Les services de sécurité du Hamas ont arrêté des dizaines de Palestiniens accusés de collaboration avec Israël, depuis une opération militaire israélienne qui a mal tourné dans la bande de Gaza en novembre, a indiqué mardi le mouvement palestinien.

L’incursion clandestine menée par une unité des forces spéciales israéliennes le 11 novembre 2018 a été présentée comme une opération de renseignement dans la bande de Gaza gouvernée par le Hamas, mais les soldats ont été repérés et les combats qui ont suivi ont coûté la vie à un officier israélien et à sept Palestiniens.

“Les services de sécurité ont réussi à capturer 45 collaborateurs après l’incident de sécurité en novembre et ils sont actuellement interrogés”, a dit le porte-parole du ministère de l’Intérieur du Hamas, Iyad al-Bozum, dans un communiqué.

C’est un message à Israël et à ses agents; les services de sécurité (du Hamas) sont capables de mettre en échec les activités des collaborateurs de l’occupant”, a-t-il ajouté.

Après l’opération manquée, le Hamas avait publié les images de huit personnes membres selon le mouvement palestinien des forces spéciales israéliennes et ayant participé à l’opération.
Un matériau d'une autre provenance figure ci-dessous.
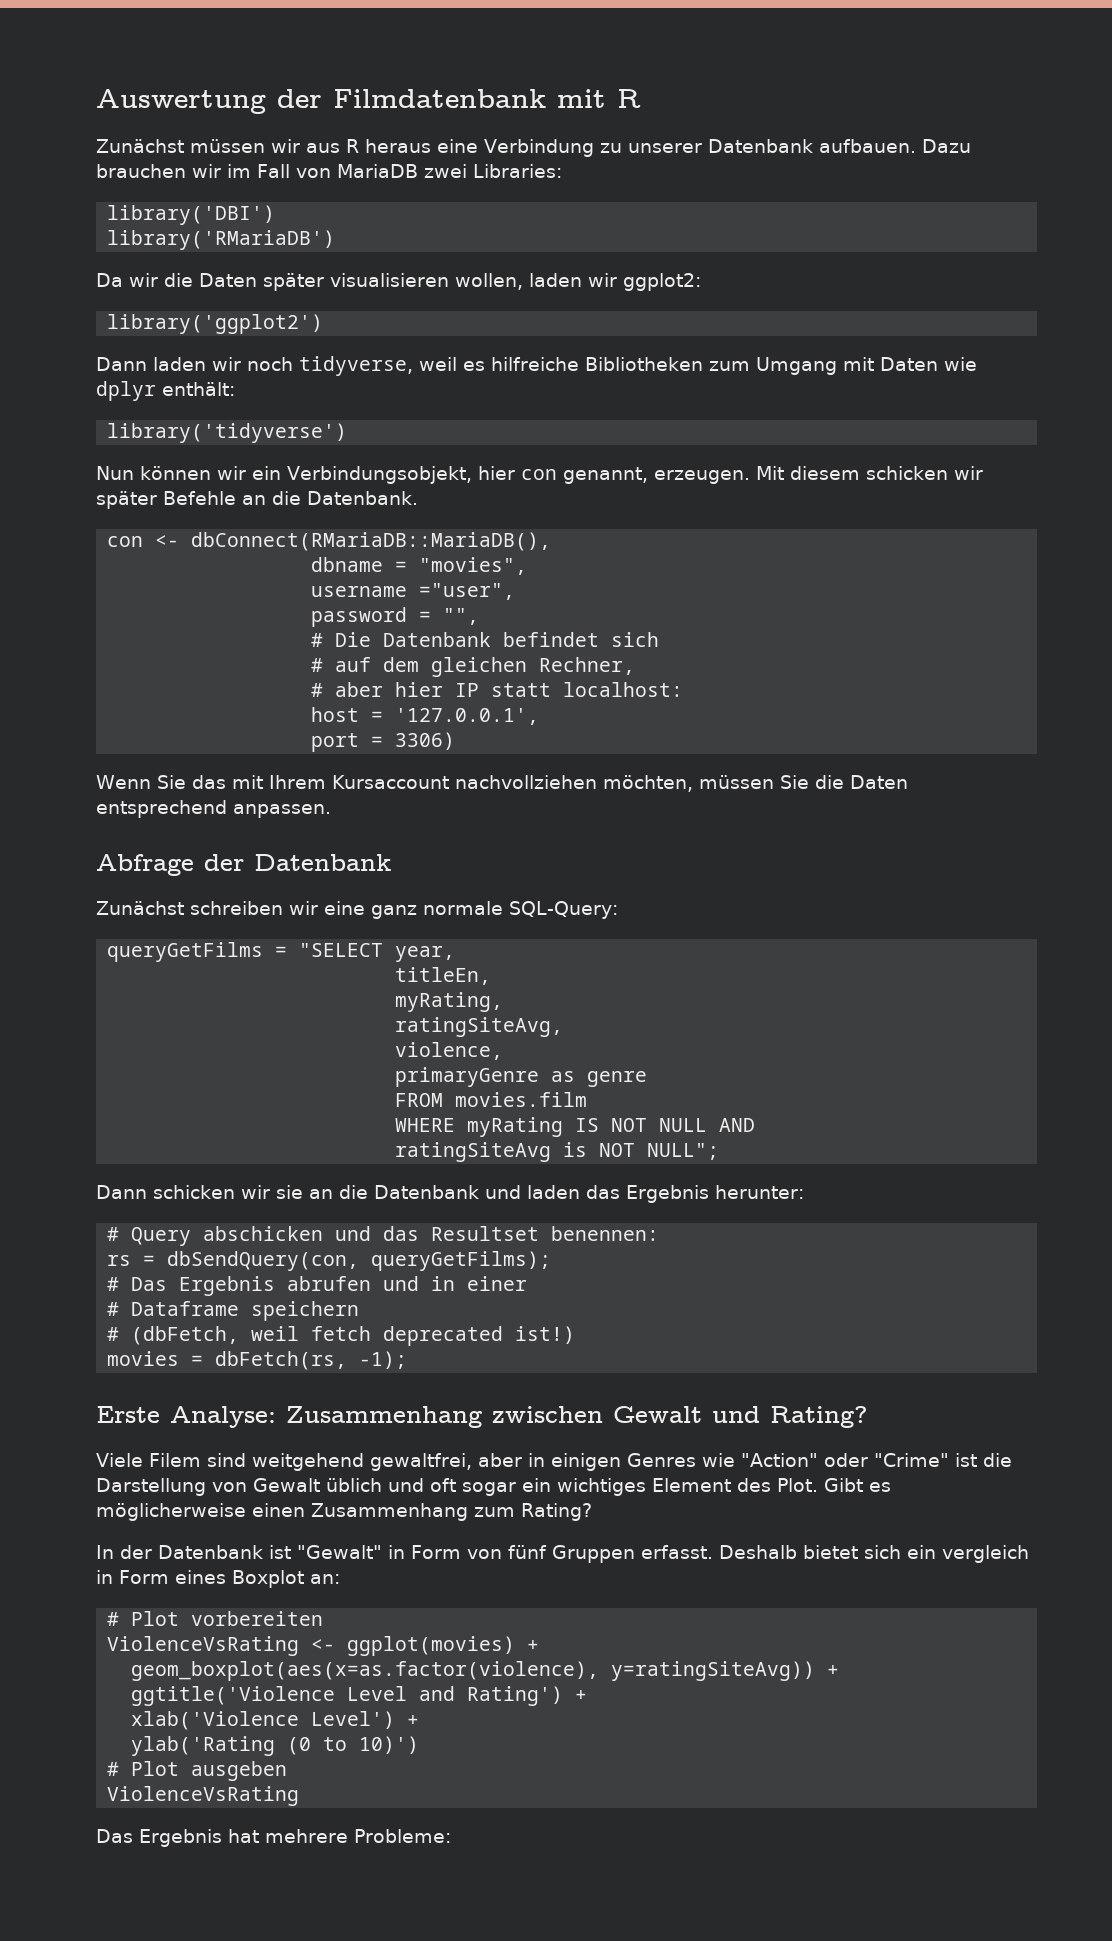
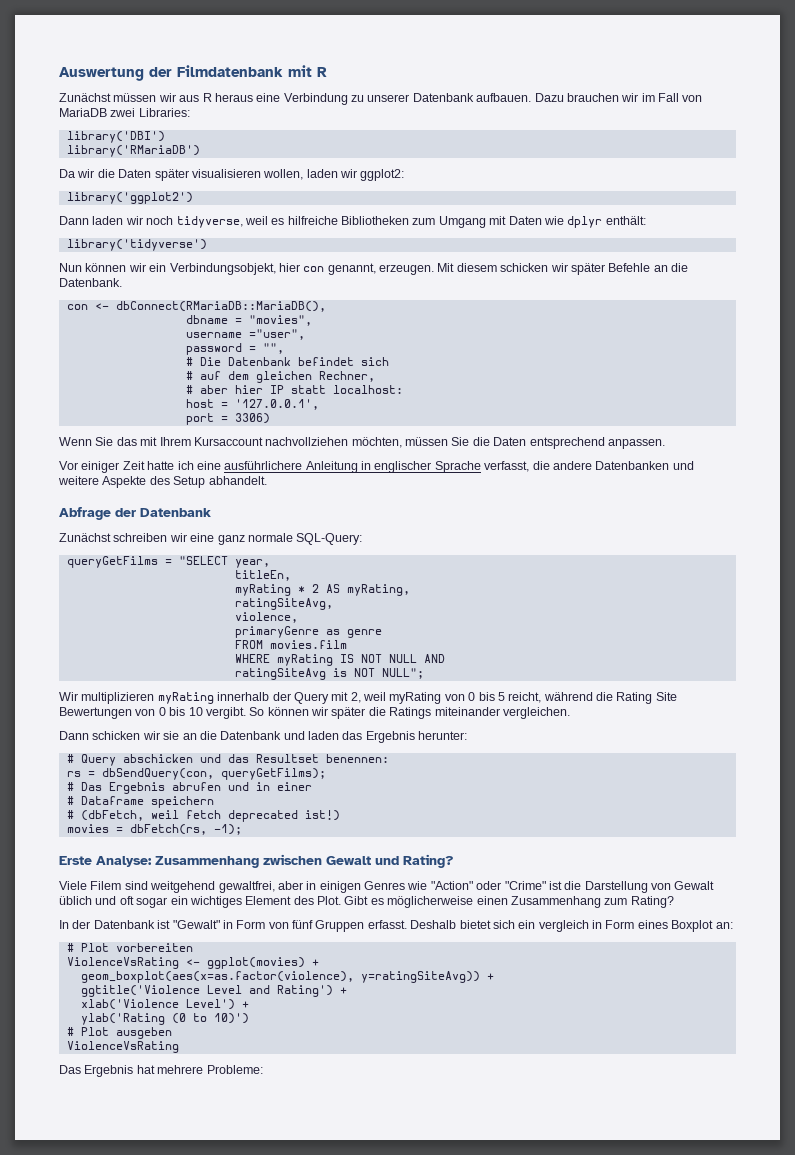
+ Vor einiger Zeit hatte ich eine ausführlichere Anleitung in englischer Sprache verfasst, die andere Datenbanken und weitere Aspekte des Setup abhandelt.
- myRating,
+ myRating * 2 AS myRating,
+ Wir multiplizieren myRating innerhalb der Query mit 2, weil myRating von 0 bis 5 reicht, während die Rating Site Bewertungen von 0 bis 10 vergibt. So können wir später die Ratings miteinander vergleichen.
Il a aussi publié les photos d’un minibus et d’un camion utilisés selon le Hamas par ces forces.

Le censeur de l’armée israélienne avait aussitôt diffusé une mise en garde à l’attention des médias et du public pour ne pas publier ces photos.

L’opération israélienne en territoire ennemi a déclenché un cycle de représailles et d’hostilités qui a constitué la plus grave confrontation entre soldats israéliens et groupes armés palestiniens depuis la guerre de 2014, avant la conclusion d’un cessez-le-feu le 13 novembre.

Israël et le Hamas ainsi que ses alliés se sont livré depuis 2008 trois guerres dans la bande de Gaza soumise à un blocus israélien depuis plus de dix ans.

En décembre, un tribunal militaire de Gaza a condamné cinq hommes et une femme à la pendaison pour “collaboration” avec Israël. Mais ces peines n’avaient pas de lien direct avec le raid manqué du 11 novembre.

Selon le Centre Palestinien des droits de l’Homme, une ONG qui fait autorité sur la question de la peine de mort dans les Territoires palestiniens, le Hamas a, depuis sa prise du pouvoir à Gaza en 2007, prononcé plus de 110 condamnations à mort et mis à exécution 28 d’entre elles, dont six en 2017.